Hadley Freeman 

‘At first she didn’t like my drawings’: Axel Scheffler and Julia Donaldson on three decades of collaboration

In a rare joint interview, the creators of The Gruffalo talk about baddies, Brexit – and the bumpy beginning to their partnership
  
  

Julia Donaldson and Axel Scheffler.
Drawing inspiration … Julia Donaldson and Axel Scheffler. Photograph: Antonio Olmos/The Guardian

Julia Donaldson and Axel Scheffler – the John Lennon and Paul McCartney of children’s publishing – are sitting in Donaldson’s garden in West Sussex on one of the hottest days of the year, gazing into her fish pond. “There’s Swampy,” smiles Donaldson, pointing to a fat fish flapping past. “And that one’s John.” Scheffler, as solemn as Donaldson is sunny, makes the brief nod of one who has heard about the fish many times before, but is still quietly amused by them.

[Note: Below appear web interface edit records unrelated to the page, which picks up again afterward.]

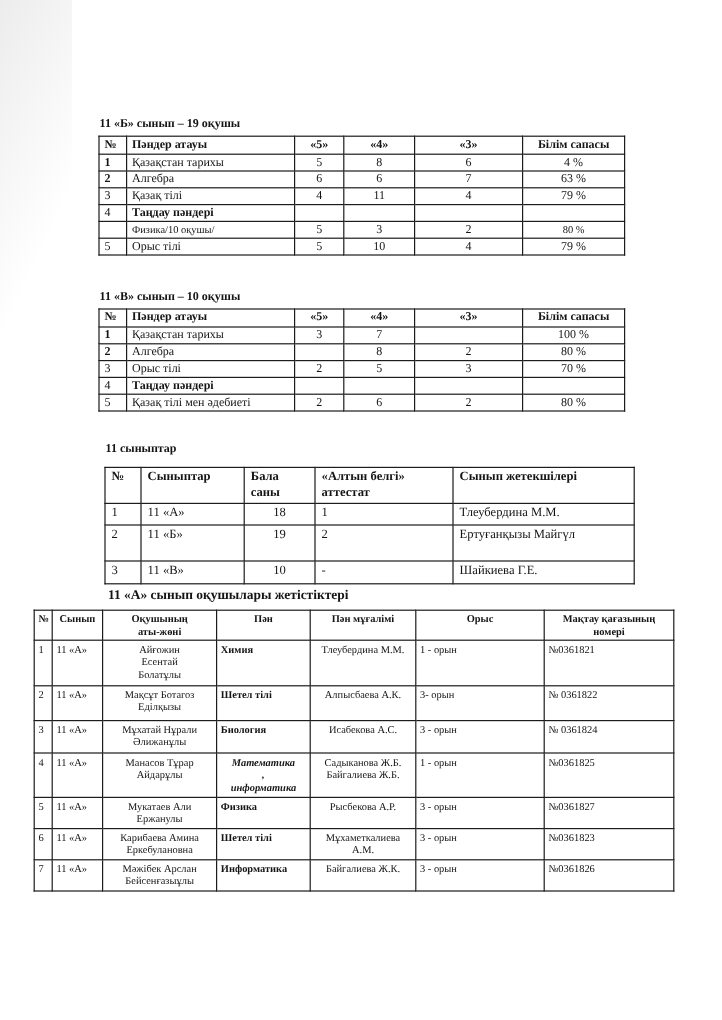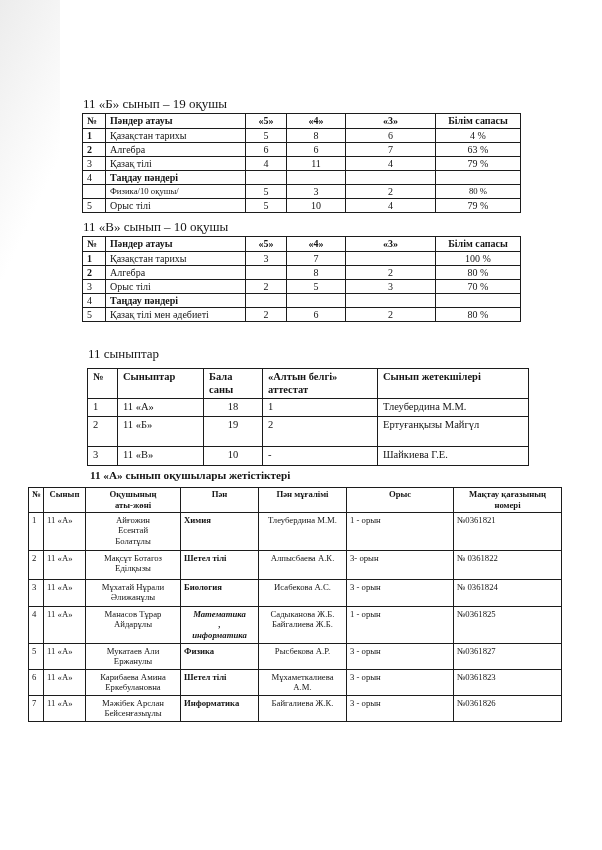--- a/index.html
+++ b/index.html
@@ -8,7 +8,7 @@
   .page::before{content:"";position:absolute;left:0;top:0;width:60px;height:280px;
     background:linear-gradient(115deg,#ececec 0%,rgba(255,255,255,0) 70%);pointer-events:none;}
 
-  .hd{font-weight:normal;font-size:13px;line-height:13px;margin:0;}
+  .hd{font-weight:bold;font-size:10px;line-height:13px;margin:0;}
   .hd-b{margin:97px 0 3px 83px;}
   .hd-v{margin:7px 0 3px 83px;}
   .hd-c{margin:25px 0 8px 88px;}

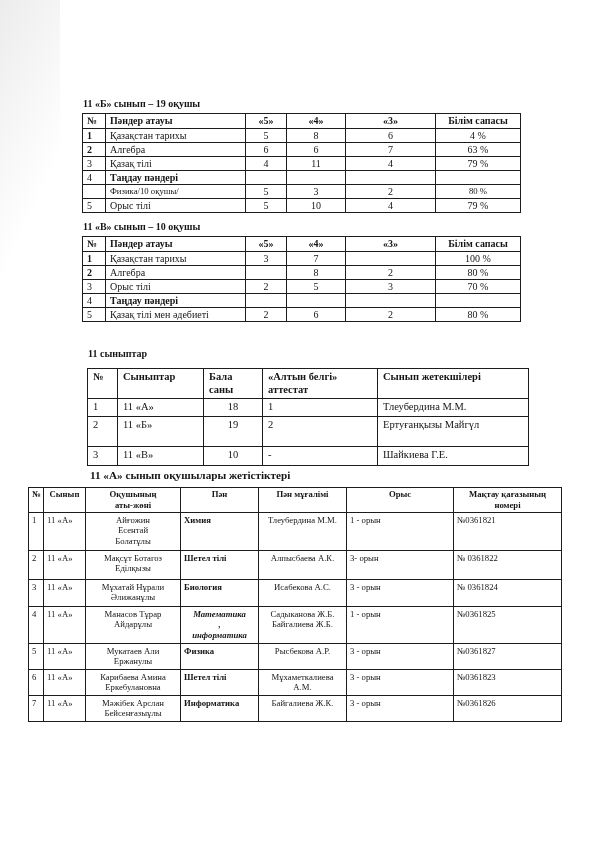--- a/index.html
+++ b/index.html
@@ -10,7 +10,7 @@
 
   .hd{font-weight:bold;font-size:10px;line-height:13px;margin:0;}
   .hd-b{margin:97px 0 3px 83px;}
-  .hd-v{margin:7px 0 3px 83px;}
+  .hd-v{margin:28px 0 3px 83px;}
   .hd-c{margin:25px 0 8px 88px;}
 
   table{border-collapse:collapse;table-layout:fixed;}

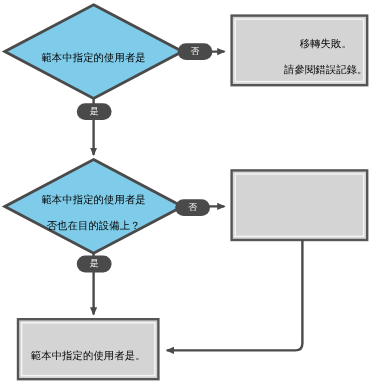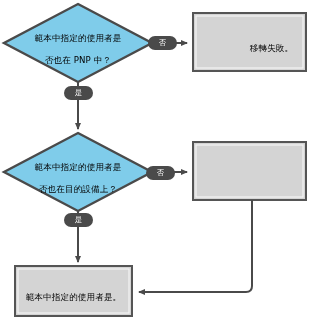--- a/index.html
+++ b/index.html
@@ -98,7 +98,6 @@
   <div class="node-text diamond-text" style="left:14px; top:25px; width:128px; height:36px;">
     <div>
       <span class="lbl-line">範本中指定的使用者是</span>
-      <span class="lbl-line">否也在 PNP 中？</span>
     </div>
   </div>
 

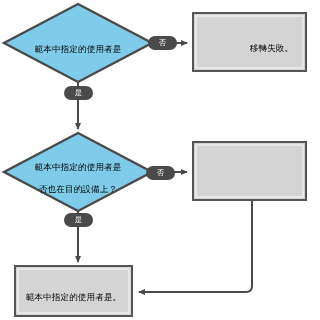--- a/index.html
+++ b/index.html
@@ -104,6 +104,7 @@
   <div class="node-text box-text" style="left:196px; top:20px; width:125px; height:44px;padding-left:13px;">
     <div>
       <span class="lbl-line">移轉失敗。</span>
+      <span class="lbl-line">請參閱錯誤記錄。</span>
     </div>
   </div>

Ever since their first book together, A Squash and a Squeeze, was published in 1993, the two have been explaining to their millions upon millions of readers that they don’t actually work alongside each other: she writes the books in Sussex, he then does the illustrations from his home in Richmond, London. Yet they have an easy companionability. He admires how her garden has grown since the start of Covid, she joshes him about him being “too busy” to make the forthcoming celebrations for her and her husband Malcolm’s 50th wedding anniversary. “Well, the holiday was booked … ” Scheffler murmurs apologetically.

Malcolm, Donaldson’s husband and a retired paediatrician, appears from the house, pocket camera in hand. “I want to capture this historic meeting, the two greats together,” he says. Donaldson makes self-conscious protests about her appearance, Scheffler hardly bothers to adjust his pose, but they both look at the camera and make similarly patient smiles.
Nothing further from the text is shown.